Cercado pelos vitrais da catedral e acariciado pelo som da voz do ministro, sente-se seguro. Enquanto outros estão por aí, perdidos nas delícias deste mundo, ele cumpre com suas obrigações devocionais. Todo o ornamento ritualístico e o exercício da fé lhe garantem a paz. Sua consciência está aplacada pela certeza de ser um homem piedoso.

Enquanto a puta chora seus pecados pelas manhãs e o bêbado promete que vai mudar de vida, o fiel, satisfeito consigo, nem sequer considera que lhe falte algo. Ao ouvir que é preciso imiscuir-se numa relação mais profunda com a divindade, ignora o conselho, como quem acabara de escutar uma poesia em língua estrangeira.

A religião, nele, desvia-se de seu papel de aplainadora do caminho que conduz ao céu para servir de instrumento para o apaziguamento da consciência. Ela encontra o indigente e, em vez de estender-lhe a mão e oferecer-lhe socorro, convence-o de que está tudo bem, ornando-o com uma roupa bonita e uns acessórios vistosos.

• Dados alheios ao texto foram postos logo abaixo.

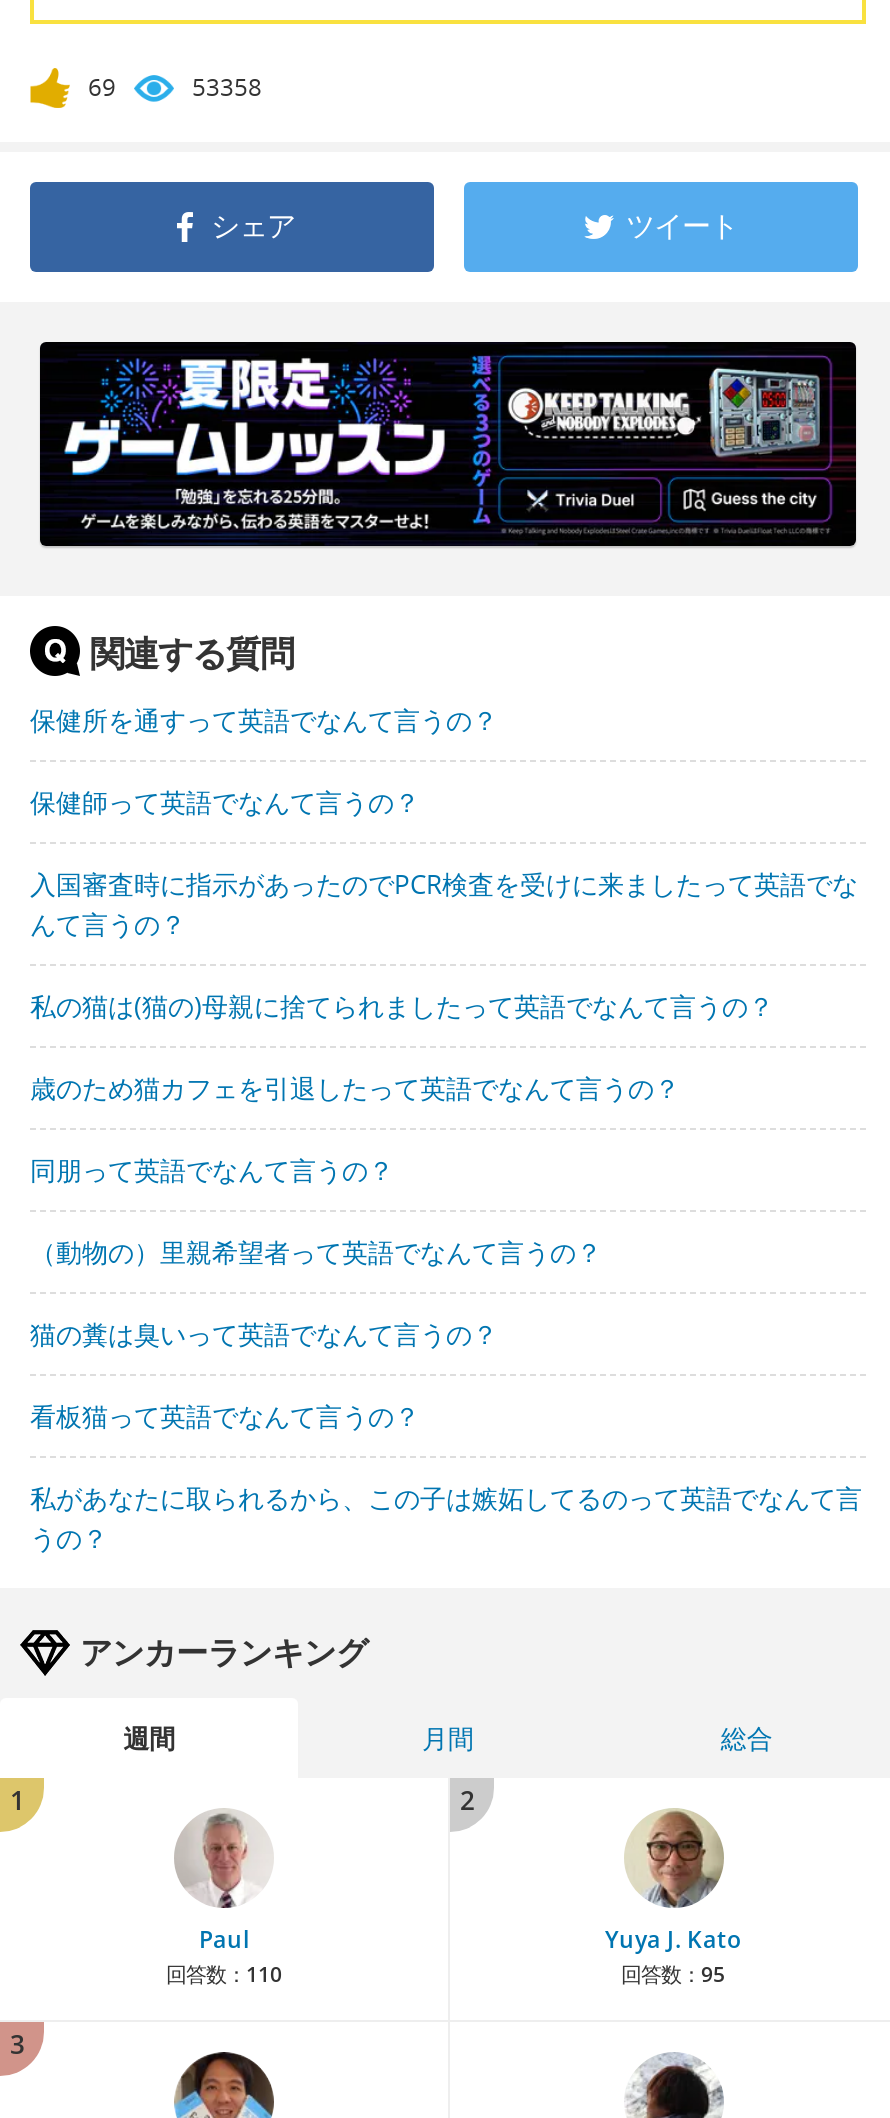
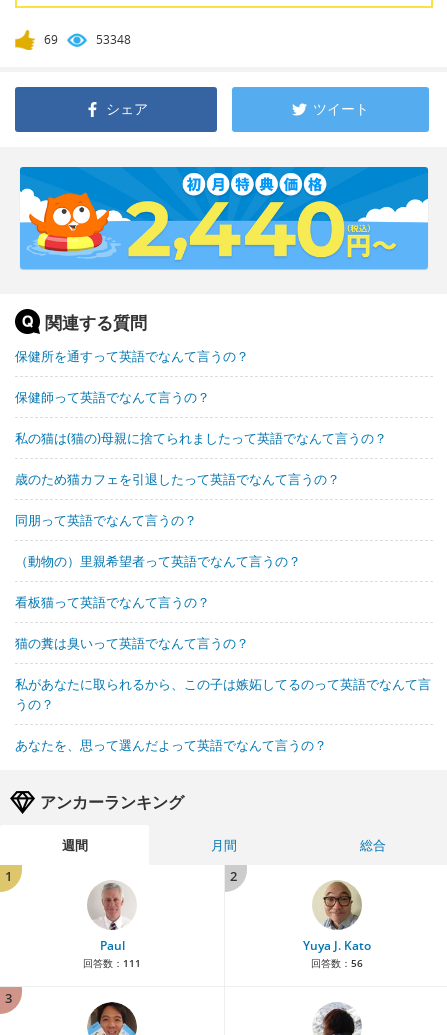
- 53358
+ 53348

- [image]
+ [image]

- 入国審査時に指示があったのでPCR検査を受けに来ましたって英語でな
- んて言うの？

moved up: 私の猫は(猫の)母親に捨てられましたって英語でなんて言うの？ | 歳のため猫カフェを引退したって英語でなんて言うの？ | 同朋って英語でなんて言うの？ | （動物の）里親希望者って英語でなんて言うの？

moved down: 猫の糞は臭いって英語でなんて言うの？

moved up: 看板猫って英語でなんて言うの？

moved up: 私があなたに取られるから、この子は嫉妬してるのって英語でなんて言 | うの？

+ あなたを、思って選んだよって英語でなんて言うの？

- 回答数：110
+ 回答数：111

- 回答数：95
+ 回答数：56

Antes dela, o mendigo ao menos poderia olhar para si mesmo e, contemplando sua miséria nua, convencer-se de sua necessidade. Porém, agora, com as vestes emprestadas da religião, não consegue sequer enxergar sua pobreza. Sente-se rico, apesar de desafortunado. Convence-se de que é próspero, apesar da alma esquálida pela falta de alimento espiritual.